How to Test MFA and 2FA Flows
Short answer
MFA adds TOTP clock skew, one-time backup codes, SMS delivery, and step-up prompts—passing login without the second factor is not proof enforcement works. Seed TOTP secrets with otplib, stub SMS in CI, use Playwright clock for windows, and probe Assert on protected APIs—not shared authenticator apps tied to one phone.
Part of Testing Guides by auth and identity.
Who this is for
Teams shipping TOTP authenticator apps, SMS OTP, WebAuthn/passkeys, or backup codes (Auth0 MFA, Okta MFA, Firebase multi-factor, Duo, custom TOTP) who need Playwright E2E that covers enrollment, step-up, recovery, and lockout—not tests that disable MFA globally in CI.
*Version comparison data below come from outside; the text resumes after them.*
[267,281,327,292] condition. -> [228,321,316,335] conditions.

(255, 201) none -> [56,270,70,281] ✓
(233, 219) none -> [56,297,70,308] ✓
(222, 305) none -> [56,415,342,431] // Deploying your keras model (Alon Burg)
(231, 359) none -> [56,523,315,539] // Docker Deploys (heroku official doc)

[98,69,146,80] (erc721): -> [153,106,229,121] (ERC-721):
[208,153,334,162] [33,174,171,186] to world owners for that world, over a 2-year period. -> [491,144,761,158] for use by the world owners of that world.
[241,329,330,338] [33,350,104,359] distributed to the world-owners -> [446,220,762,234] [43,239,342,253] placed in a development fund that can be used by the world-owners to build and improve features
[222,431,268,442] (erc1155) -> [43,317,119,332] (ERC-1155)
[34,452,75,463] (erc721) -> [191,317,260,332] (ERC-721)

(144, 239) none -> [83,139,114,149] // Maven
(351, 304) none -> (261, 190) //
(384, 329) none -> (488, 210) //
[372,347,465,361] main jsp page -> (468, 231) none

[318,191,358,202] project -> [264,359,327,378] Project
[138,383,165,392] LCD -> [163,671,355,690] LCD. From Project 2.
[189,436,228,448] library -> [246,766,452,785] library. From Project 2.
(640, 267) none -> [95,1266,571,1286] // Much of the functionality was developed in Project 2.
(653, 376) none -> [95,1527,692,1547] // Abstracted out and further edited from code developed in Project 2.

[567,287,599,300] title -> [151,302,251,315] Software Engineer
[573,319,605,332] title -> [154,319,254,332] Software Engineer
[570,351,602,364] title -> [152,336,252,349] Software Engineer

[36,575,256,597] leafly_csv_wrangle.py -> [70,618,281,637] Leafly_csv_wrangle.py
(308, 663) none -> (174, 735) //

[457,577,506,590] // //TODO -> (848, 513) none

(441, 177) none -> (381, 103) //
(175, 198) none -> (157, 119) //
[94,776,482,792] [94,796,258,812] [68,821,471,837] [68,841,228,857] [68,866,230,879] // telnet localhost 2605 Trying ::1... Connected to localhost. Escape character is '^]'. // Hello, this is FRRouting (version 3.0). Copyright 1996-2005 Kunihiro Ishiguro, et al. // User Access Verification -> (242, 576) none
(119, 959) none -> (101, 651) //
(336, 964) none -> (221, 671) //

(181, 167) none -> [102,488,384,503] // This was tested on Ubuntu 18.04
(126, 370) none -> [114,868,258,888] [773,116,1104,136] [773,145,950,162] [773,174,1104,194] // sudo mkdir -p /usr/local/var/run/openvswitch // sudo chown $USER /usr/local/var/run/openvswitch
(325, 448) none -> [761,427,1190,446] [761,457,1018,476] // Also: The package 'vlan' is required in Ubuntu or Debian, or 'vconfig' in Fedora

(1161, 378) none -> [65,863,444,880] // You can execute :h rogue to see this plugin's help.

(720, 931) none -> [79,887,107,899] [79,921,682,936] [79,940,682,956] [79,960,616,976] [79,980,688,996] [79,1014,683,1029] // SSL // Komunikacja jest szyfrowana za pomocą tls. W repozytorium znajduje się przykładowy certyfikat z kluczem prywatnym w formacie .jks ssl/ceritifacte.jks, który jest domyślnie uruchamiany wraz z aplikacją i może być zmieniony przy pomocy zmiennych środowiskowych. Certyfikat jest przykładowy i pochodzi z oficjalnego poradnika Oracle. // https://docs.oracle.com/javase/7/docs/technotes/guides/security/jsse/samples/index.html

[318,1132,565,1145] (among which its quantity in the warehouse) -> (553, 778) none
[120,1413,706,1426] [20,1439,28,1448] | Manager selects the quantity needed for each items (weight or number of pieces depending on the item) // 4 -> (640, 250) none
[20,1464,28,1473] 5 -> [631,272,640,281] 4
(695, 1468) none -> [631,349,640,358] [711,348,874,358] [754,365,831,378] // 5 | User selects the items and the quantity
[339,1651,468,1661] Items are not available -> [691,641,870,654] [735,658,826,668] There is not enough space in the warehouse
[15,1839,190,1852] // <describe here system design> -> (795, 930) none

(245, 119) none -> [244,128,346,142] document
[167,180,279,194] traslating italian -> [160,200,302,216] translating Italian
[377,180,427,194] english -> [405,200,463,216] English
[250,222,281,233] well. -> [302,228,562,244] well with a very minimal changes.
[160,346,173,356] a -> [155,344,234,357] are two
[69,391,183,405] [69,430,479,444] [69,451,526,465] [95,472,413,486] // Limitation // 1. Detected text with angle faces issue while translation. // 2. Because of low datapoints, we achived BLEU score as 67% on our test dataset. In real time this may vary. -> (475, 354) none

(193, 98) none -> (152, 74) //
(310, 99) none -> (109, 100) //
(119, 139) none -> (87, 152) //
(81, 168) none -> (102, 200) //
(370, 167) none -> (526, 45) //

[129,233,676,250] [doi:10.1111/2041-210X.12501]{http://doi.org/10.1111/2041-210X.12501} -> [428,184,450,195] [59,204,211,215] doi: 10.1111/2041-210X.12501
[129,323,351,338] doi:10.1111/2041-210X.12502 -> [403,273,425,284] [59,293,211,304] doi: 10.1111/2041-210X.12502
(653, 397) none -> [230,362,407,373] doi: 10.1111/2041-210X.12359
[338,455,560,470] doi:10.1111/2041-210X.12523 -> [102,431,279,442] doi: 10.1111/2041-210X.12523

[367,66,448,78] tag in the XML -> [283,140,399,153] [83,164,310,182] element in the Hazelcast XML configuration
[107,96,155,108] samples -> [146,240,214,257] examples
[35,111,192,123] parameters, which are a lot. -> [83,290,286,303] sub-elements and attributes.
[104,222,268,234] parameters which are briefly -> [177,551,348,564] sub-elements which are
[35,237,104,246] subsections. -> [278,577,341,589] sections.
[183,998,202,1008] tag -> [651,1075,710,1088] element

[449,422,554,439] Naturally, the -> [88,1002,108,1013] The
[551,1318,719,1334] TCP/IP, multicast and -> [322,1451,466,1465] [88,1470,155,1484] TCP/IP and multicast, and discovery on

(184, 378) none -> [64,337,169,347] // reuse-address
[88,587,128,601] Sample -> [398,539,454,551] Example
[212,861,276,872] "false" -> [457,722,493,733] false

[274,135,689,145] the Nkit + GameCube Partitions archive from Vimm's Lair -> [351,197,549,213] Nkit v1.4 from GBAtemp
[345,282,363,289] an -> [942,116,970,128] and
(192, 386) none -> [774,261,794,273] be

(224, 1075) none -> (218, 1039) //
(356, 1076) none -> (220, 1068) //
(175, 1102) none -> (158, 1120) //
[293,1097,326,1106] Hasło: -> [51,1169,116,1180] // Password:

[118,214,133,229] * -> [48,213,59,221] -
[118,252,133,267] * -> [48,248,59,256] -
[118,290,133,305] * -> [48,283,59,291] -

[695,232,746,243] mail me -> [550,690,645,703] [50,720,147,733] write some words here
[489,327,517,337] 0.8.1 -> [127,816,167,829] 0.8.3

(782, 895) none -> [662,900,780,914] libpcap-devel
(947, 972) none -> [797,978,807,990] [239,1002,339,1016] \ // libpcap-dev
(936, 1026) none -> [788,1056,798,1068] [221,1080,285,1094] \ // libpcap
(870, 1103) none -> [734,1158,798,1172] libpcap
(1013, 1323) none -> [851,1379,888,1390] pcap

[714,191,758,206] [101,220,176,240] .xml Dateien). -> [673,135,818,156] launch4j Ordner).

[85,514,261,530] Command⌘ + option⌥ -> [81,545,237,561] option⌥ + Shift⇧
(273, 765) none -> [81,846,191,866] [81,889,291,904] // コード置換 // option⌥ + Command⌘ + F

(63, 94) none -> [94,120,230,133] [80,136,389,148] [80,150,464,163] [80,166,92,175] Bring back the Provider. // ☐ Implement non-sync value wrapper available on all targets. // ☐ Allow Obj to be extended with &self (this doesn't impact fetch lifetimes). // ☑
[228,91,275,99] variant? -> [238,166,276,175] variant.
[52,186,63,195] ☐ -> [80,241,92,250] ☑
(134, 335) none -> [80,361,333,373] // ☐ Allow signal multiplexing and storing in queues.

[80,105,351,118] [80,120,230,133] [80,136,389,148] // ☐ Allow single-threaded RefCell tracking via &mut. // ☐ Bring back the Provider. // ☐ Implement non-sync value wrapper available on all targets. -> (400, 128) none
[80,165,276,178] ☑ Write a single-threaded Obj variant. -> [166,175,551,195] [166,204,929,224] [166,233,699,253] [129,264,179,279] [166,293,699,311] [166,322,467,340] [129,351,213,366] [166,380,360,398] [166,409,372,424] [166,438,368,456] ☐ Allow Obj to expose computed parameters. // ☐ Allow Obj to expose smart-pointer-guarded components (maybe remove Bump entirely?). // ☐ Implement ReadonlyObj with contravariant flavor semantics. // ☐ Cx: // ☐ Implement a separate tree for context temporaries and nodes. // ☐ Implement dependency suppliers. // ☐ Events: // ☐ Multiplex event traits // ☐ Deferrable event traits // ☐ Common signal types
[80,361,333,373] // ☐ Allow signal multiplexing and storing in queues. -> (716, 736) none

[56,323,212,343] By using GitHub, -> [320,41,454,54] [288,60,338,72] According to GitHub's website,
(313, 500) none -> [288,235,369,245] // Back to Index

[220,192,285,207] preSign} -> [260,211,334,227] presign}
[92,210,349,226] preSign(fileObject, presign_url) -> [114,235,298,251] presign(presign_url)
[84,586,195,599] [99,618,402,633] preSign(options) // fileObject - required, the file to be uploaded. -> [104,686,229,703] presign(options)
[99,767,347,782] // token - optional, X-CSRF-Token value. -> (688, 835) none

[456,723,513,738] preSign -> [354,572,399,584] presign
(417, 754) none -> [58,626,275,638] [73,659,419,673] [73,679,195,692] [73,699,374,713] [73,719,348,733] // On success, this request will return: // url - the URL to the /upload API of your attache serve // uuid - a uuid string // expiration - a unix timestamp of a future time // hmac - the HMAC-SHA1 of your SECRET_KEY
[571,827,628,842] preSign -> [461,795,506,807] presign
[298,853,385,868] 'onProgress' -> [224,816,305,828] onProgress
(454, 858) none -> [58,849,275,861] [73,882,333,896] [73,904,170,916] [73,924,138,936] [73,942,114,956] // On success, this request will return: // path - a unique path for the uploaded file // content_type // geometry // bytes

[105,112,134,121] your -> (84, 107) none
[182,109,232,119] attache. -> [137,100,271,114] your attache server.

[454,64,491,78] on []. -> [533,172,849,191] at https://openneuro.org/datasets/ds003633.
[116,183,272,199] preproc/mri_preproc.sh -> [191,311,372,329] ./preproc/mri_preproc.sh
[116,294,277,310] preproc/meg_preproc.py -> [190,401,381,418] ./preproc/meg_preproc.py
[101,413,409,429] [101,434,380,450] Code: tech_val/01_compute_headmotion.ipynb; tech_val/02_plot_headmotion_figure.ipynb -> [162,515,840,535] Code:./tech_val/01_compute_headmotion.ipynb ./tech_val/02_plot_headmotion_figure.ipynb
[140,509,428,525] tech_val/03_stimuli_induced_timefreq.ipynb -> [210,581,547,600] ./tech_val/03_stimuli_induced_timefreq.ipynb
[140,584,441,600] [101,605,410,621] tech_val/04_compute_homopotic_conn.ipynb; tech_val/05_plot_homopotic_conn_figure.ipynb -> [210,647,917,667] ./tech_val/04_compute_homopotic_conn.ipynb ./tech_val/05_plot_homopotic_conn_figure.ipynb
Typical stacks: Auth0 Guardian, Okta Verify, Firebase multiFactor, AWS Cognito MFA, self-hosted TOTP with @otplib/preset-default.
Why testing MFA matters
MFA bugs are high severity because they bypass your last line of defense:
- Revenue loss — "Remember this device" lasts forever; step-up never triggers on wire transfer after 90 days.
- Security incidents — backup codes reusable; TOTP window accepts codes from ±24 hours; SMS OTP logged in plaintext; MFA skipped when
X-Forwarded-Forspoofed. - Support load — clock skew on VMs rejects valid codes; users burn backup codes during failed enrollment; recovery email loop when device lost.
- Compliance exposure — PCI/SOC2 requires proof MFA enforced for admin roles; audit finds MFA toggled off via client-side flag manipulation.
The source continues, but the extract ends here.